With bars and cafes buzzing with activity, the atmosphere resembles that of countless European summer spots. It is a stark and disturbing contrast to the scenes I saw on a visit to this city three months ago. Then, the invasion of Russia was two months in; Most of the city’s businesses were closed and much of the population was on the run. Now gone are the convoys of cars heading west across Ukraine, many with the words “children” plastered on the windows. Conversely, despite the proximity of the front lines and the constant threat of long-range artillery raining death from above, life in this country at war can seem deceptively peaceful. People still go to work, walk their dogs and play with their children in the park. “We’re used to it. And it’s horrible that we’re used to it,” said ballerina Katryna Kalchenko, as she rested for a performance at the 135-year-old opera house in Odessa. And here, in this port city on the Black Sea, there is this terrifying dissonance between the madness of war and the mundanity of everyday life. Odessa was once known as the “Pearl of the Black Sea” of Ukraine, a vacation spot popular with poets, writers and musicians. Even today, it retains much of its charm, though its tranquility is occasionally shattered by Russian strikes — such as the two Kalibr cruise missiles that struck just hours after Moscow had signed a United Nations-brokered grain export deal with Kyiv . Ballerina Kalchenko was forced to do her warm-up in the basement of the opera house because an air raid siren had sent the entire orchestra and dance troupe scurrying for cover just half an hour earlier. And yet, Kalchenko and her fellow athletes appeared for the first act a few yards later with enough calm and serenity to leave their audience spellbound — until, that is, the threat of another Russian missile attack forced the show to close early. .
Moral victory
It is as if, five months after the war, many Ukrainians have accepted their new reality.

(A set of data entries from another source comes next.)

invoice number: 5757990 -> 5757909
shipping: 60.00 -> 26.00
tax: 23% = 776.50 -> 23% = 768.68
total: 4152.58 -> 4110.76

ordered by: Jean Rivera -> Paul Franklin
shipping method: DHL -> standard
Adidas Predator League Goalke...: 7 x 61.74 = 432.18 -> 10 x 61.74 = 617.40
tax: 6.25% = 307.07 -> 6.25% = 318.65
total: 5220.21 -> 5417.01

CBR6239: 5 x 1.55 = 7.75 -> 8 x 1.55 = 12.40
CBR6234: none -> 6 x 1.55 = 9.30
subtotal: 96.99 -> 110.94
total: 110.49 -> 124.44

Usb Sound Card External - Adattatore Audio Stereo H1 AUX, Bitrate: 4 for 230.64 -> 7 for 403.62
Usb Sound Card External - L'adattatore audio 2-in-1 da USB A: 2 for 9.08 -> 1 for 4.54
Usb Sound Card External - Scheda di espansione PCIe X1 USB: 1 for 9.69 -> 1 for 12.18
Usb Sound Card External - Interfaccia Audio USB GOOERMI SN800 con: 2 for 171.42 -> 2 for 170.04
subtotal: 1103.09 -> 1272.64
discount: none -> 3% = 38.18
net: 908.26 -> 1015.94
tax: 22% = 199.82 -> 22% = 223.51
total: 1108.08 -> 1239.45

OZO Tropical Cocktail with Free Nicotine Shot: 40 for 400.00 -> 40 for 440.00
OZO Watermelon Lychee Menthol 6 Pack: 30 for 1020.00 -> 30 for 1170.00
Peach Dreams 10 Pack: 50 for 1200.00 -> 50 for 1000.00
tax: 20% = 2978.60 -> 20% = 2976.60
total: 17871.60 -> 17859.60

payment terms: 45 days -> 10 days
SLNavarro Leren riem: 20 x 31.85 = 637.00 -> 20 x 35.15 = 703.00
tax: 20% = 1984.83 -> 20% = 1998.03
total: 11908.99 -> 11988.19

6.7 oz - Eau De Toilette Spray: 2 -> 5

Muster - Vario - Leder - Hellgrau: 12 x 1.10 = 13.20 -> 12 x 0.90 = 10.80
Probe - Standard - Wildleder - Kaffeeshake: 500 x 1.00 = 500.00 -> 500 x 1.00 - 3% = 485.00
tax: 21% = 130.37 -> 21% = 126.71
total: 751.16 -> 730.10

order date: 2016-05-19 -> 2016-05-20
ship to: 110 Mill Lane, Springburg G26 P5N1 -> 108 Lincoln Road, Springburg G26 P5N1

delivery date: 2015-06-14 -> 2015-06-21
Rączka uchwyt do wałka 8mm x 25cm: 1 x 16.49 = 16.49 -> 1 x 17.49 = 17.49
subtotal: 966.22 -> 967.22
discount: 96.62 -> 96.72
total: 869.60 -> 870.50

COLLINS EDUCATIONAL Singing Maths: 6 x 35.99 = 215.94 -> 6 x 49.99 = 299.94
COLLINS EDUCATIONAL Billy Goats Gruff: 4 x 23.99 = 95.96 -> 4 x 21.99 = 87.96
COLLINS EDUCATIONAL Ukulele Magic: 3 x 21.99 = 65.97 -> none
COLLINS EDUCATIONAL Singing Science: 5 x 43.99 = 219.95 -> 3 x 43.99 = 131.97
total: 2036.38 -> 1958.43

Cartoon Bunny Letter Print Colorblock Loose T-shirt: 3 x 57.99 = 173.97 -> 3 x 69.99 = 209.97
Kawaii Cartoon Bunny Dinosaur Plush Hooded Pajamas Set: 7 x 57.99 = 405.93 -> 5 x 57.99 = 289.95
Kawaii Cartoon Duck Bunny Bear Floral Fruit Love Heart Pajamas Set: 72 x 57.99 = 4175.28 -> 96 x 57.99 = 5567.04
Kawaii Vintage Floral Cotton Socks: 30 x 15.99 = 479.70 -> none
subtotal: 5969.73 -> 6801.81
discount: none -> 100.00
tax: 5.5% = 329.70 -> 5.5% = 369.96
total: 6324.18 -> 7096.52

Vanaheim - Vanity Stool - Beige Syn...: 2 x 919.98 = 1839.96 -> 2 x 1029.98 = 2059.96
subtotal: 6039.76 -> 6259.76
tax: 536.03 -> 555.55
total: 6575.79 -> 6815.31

This is partly a reflection of confidence in those fighting on their behalf.
Ukrainians are very proud of how their soldiers fought off the attempted Russian blitzkrieg in Kyiv in the north of the country in the spring.
Many now hope there will be further successes as their forces wage a tough war of attrition on the eastern and southern fronts, where they hope to retake cities and towns lost to Russian President Vladimir Putin’s armies.
It is a struggle that takes a heavy toll. An adviser to Ukrainian President Volodymyr Zelensky said at one point that the country was losing up to 200 soldiers a day on these front lines.
And yet it is clear that among these brave defenders there is a willingness to endure whatever it takes.
Take Serhii Tamarin, for example.
I first met him in March, when he had just been released from a military hospital and was recovering from a spinal injury and broken ribs suffered while commanding a Territorial Defense battalion of about 400 troops fighting northwest of Kiev.
“It’s not so scary to die, it’s much scarier to lose,” he had said at the time. Within days he was back at the front.
When we reconnect, he’s in the hospital again, this time for injuries sustained as a special forces operator fighting in the south.
Is there a word in English, he asked, for when something blows up near your head?
A near miss from a tank round left him badly concussed and he now has trouble thinking straight, he said.
But he insisted he felt well enough to return to the race.
“I think in a few days I should be sent back to my platoon,” Tamarin said.
Contempt
But embracing Ukraine’s new reality isn’t just about trusting men like Tamarin. It is also born of contempt. The soldiers describe the war in existential terms, an invasion ordered by a Russian president who disputes Ukraine’s right to exist as an independent country. “They came to occupy our territory,” said Senior Lieutenant Andrii Pidlisnyi, who commands a group of about 100 men in the Mykolaiv region. “To maybe kill my parents and just destroy my house and live here and say it was historically Russian territory.” Civilians often express their seething anger by using Russian rhetoric — that it is “liberating” Ukrainians from their own democratically elected government — and throwing it in the Kremlin’s face. “Thank you for ‘saving’ me from my home, from my family, from my child who is in another country and whom I miss every day,” said Anastasia Bannikova, another ballerina I met in her underground bomb shelter Odessa Opera House. . Like many others, Bannikova fled Ukraine in the early days of the war. Now she has returned to work in Odessa — though she has left her daughter in the relative safety of Moldova.
Choosing life
Almost everyone you talk to in Ukraine has lost something because of the war. Many have buried loved ones. Others saw their businesses fail, homes destroyed and futures contracts overturned. How does a farmer think about planting next year’s crops or a high school student about enrolling in university while this war rages on without end? One answer might be that many have come to the conclusion that, amidst all the death and destruction, simply continuing to live as normal a life as possible is the greatest victory there is. The Ukrainians I met all accepted their hardships with quiet stoicism. they rarely complained or wallowed in victimhood. Sergei, a cargo ship captain who has been unable to go to sea since the Russian navy blockaded Ukrainian ports, said he was brought up with stories of the sacrifices his grandparents suffered during World War II. “Now it’s our turn,” he said.